ABOUT THIS EXERCISE: Below is a listing. Return the lines from the one that contains "html: none ->" to the one that contains "font-weight: bold ->", both ends included, verbatim and with no pictures.

SUPPLIED MATERIAL:
--- START ---

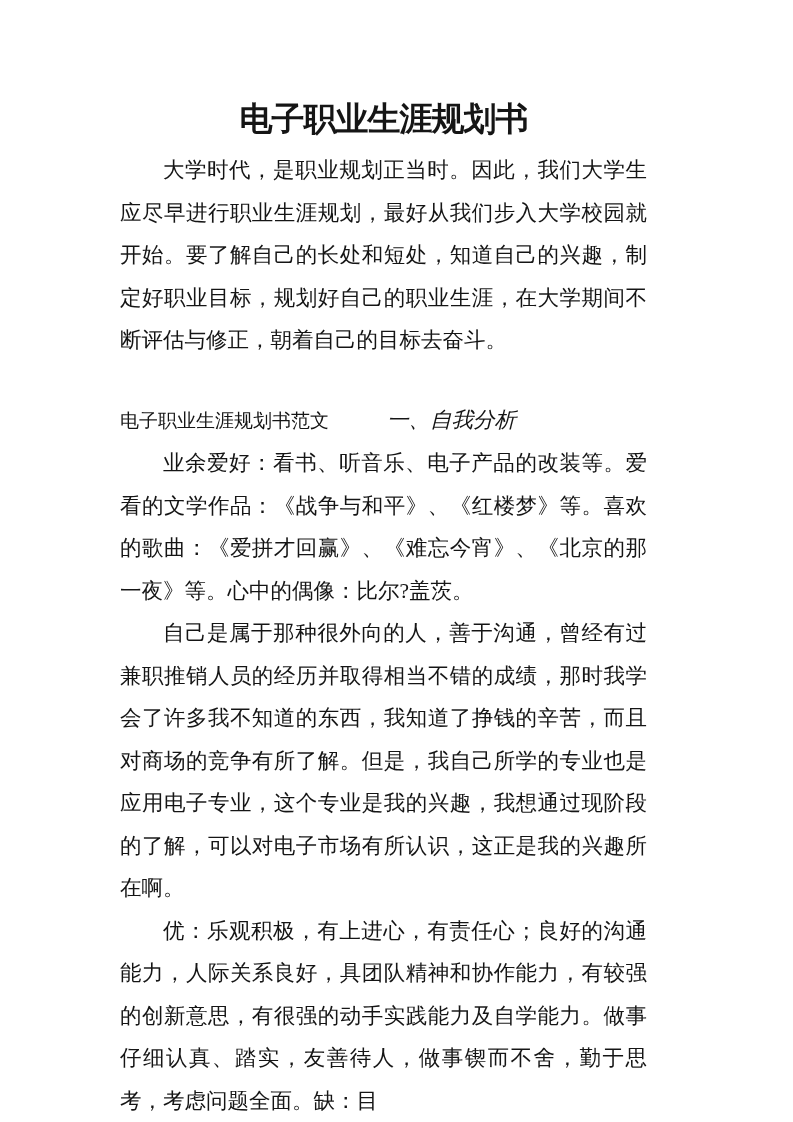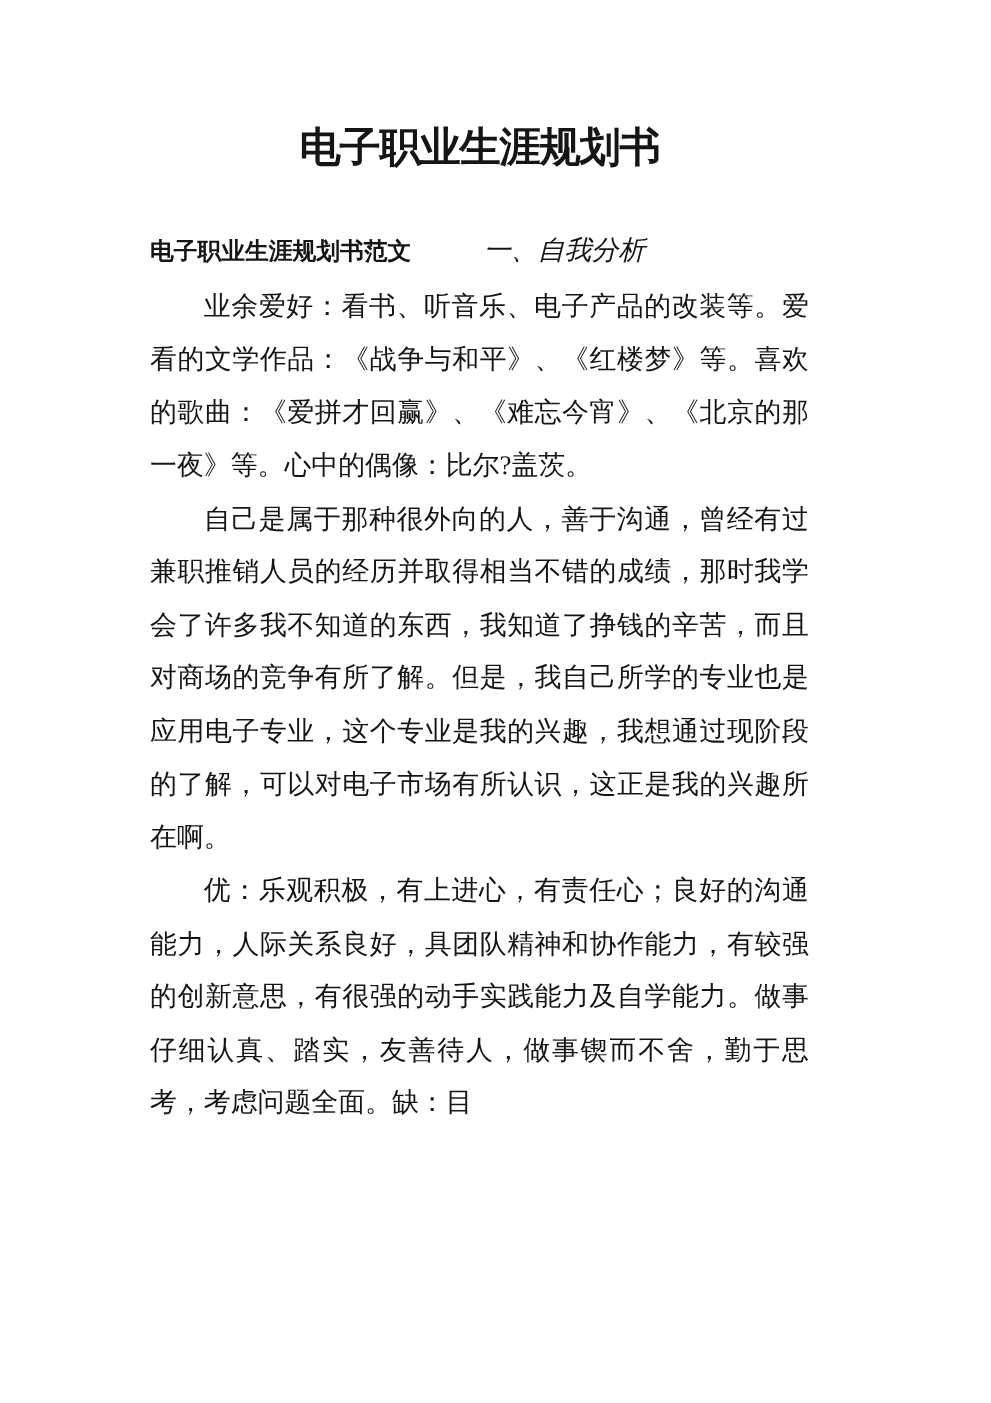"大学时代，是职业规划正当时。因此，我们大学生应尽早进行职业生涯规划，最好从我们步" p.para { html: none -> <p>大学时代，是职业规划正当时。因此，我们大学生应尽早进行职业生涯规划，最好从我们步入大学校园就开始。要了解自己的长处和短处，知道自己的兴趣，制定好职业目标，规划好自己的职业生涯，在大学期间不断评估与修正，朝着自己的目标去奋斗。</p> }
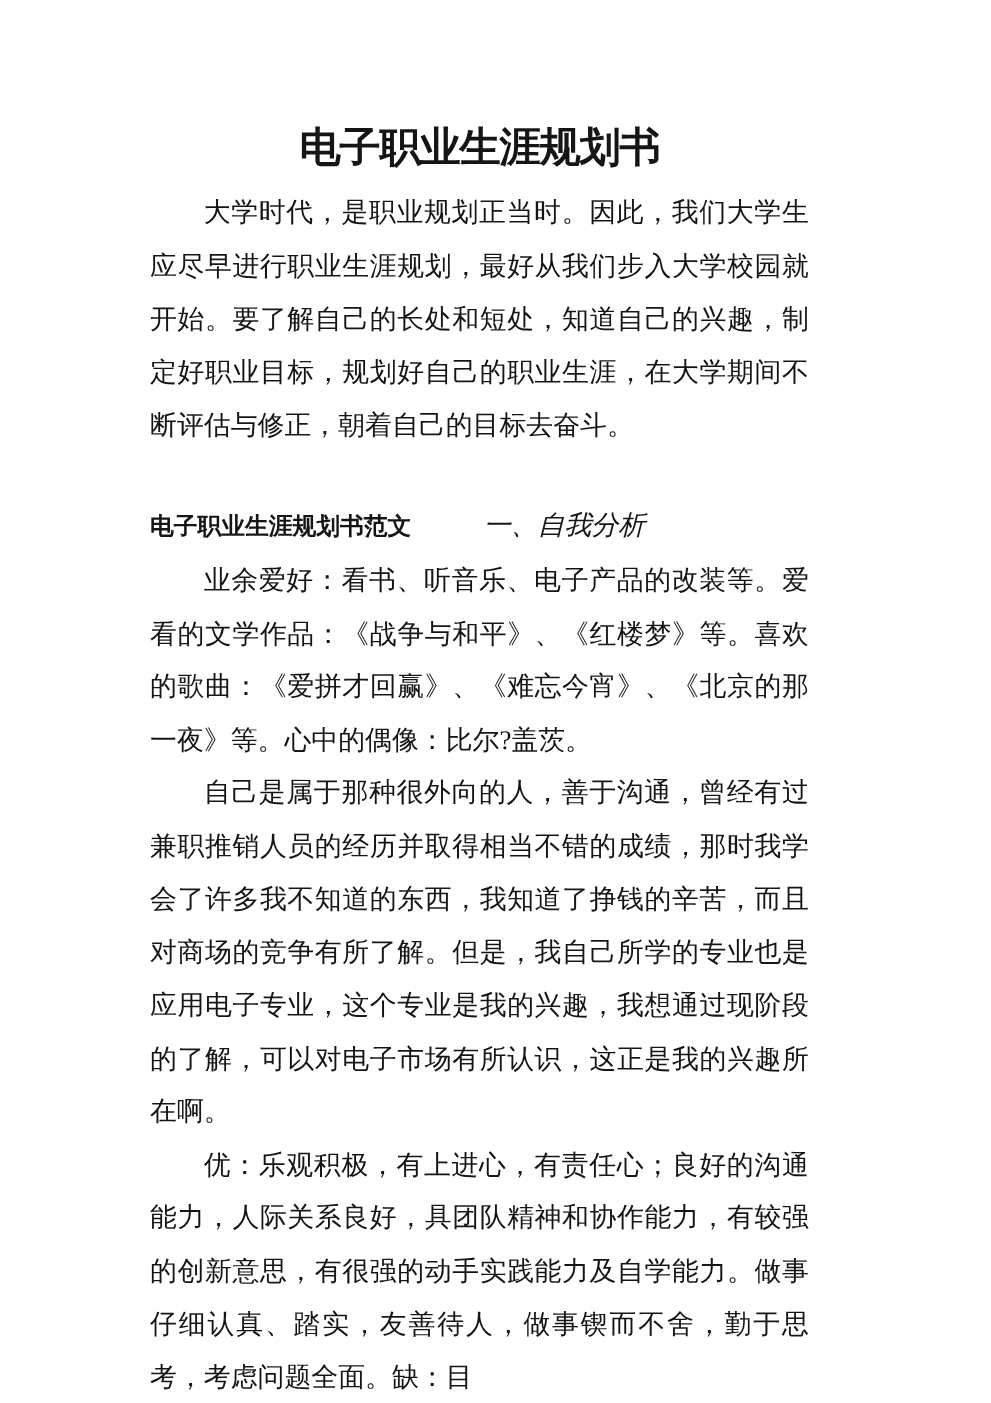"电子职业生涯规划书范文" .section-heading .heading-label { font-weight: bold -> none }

--- END ---
--- START ---

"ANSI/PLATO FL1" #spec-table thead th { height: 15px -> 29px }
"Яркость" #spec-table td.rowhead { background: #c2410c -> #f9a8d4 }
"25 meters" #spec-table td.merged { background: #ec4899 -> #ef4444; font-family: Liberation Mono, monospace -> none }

--- END ---
--- START ---

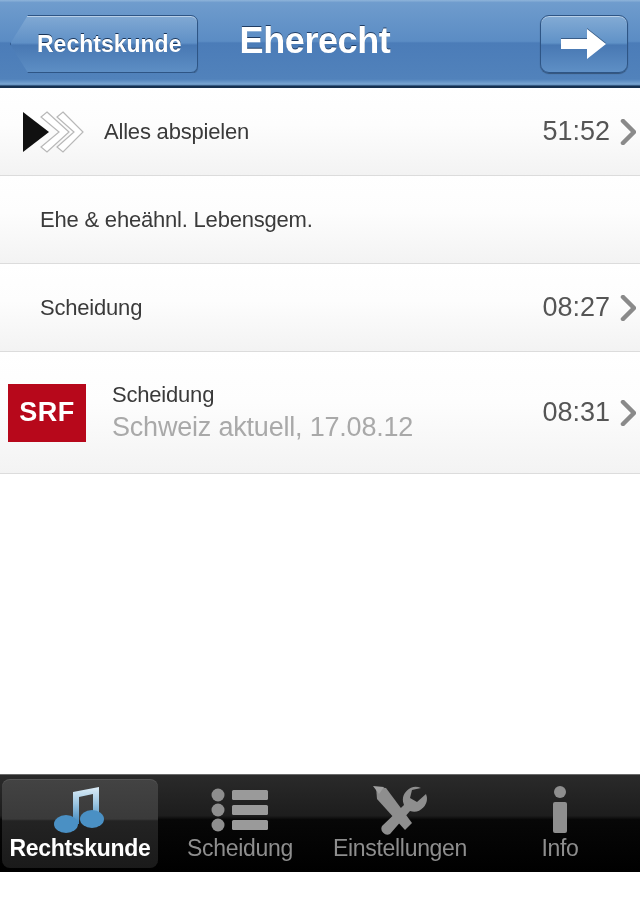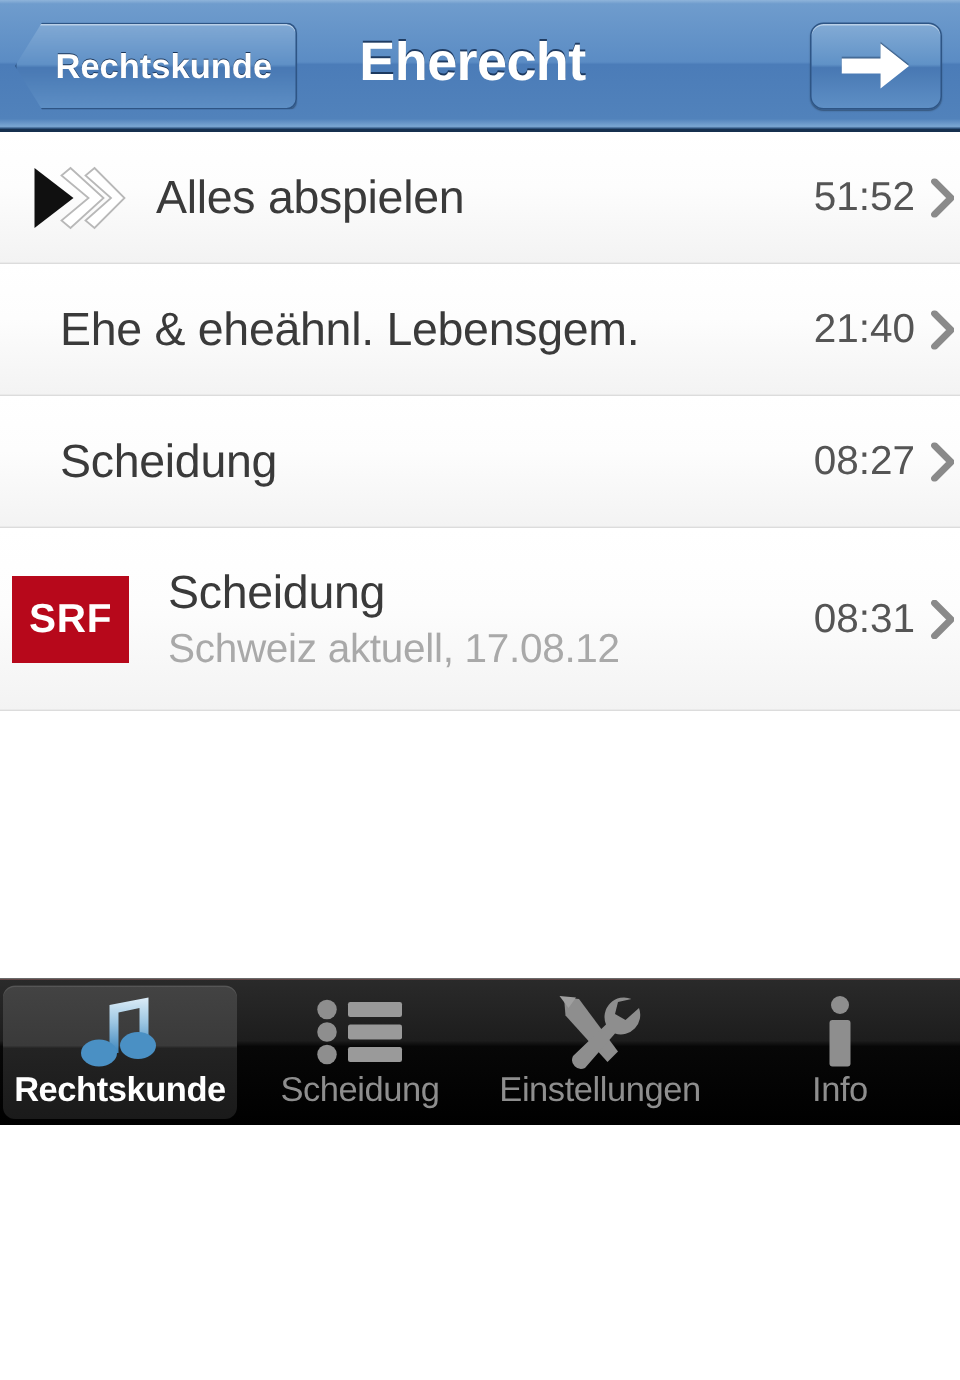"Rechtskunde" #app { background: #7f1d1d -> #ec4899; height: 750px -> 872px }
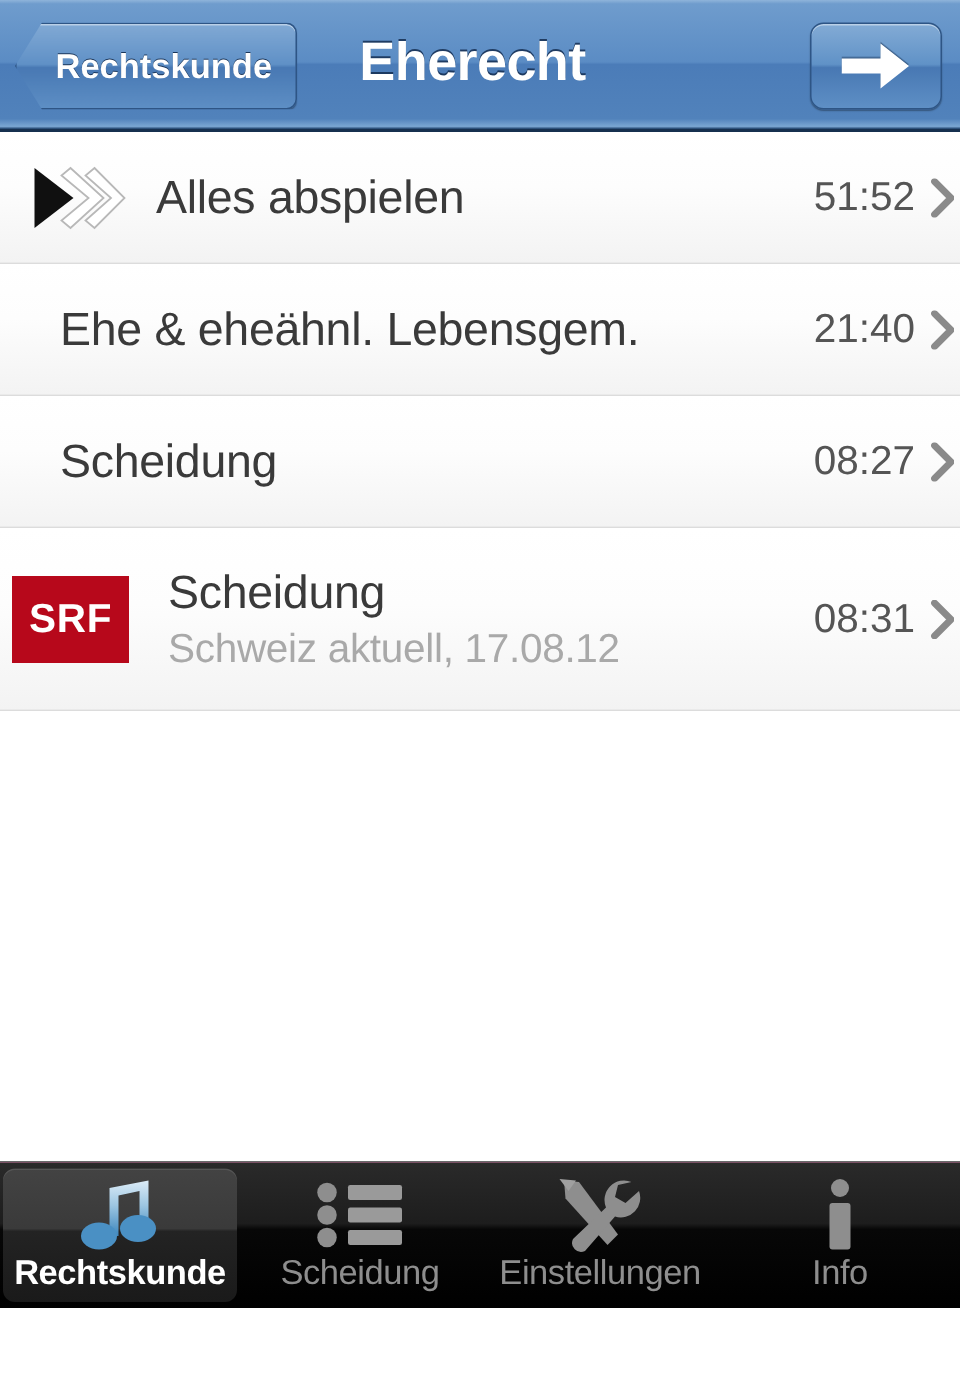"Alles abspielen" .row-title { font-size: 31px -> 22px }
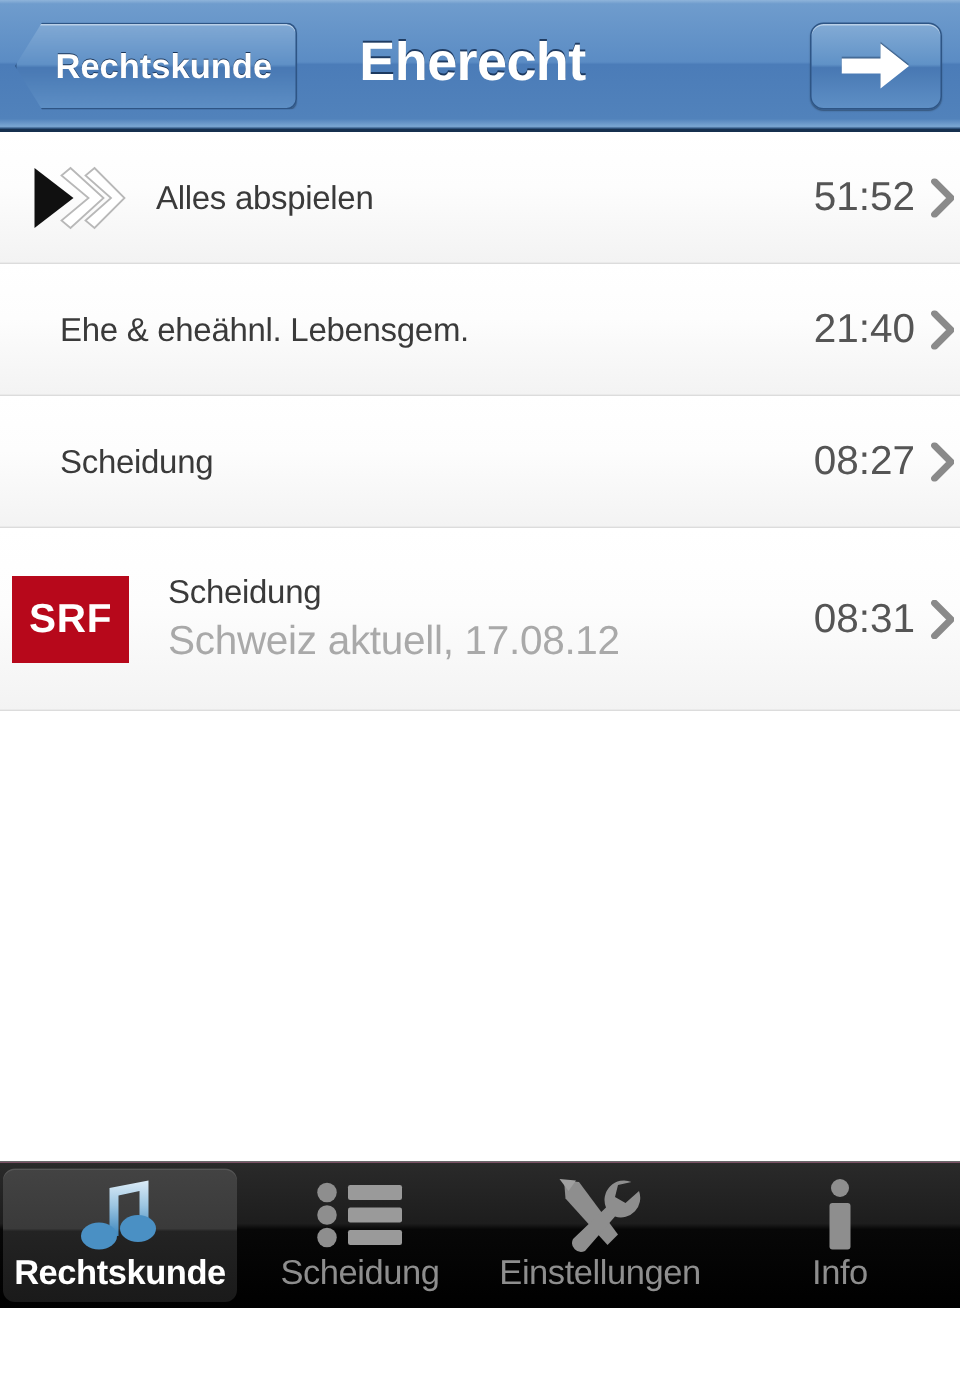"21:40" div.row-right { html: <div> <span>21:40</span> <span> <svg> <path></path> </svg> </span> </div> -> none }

--- END ---

COMPLETED EXERCISE:
"大学时代，是职业规划正当时。因此，我们大学生应尽早进行职业生涯规划，最好从我们步" p.para { html: none -> <p>大学时代，是职业规划正当时。因此，我们大学生应尽早进行职业生涯规划，最好从我们步入大学校园就开始。要了解自己的长处和短处，知道自己的兴趣，制定好职业目标，规划好自己的职业生涯，在大学期间不断评估与修正，朝着自己的目标去奋斗。</p> }
"电子职业生涯规划书范文" .section-heading .heading-label { font-weight: bold -> none }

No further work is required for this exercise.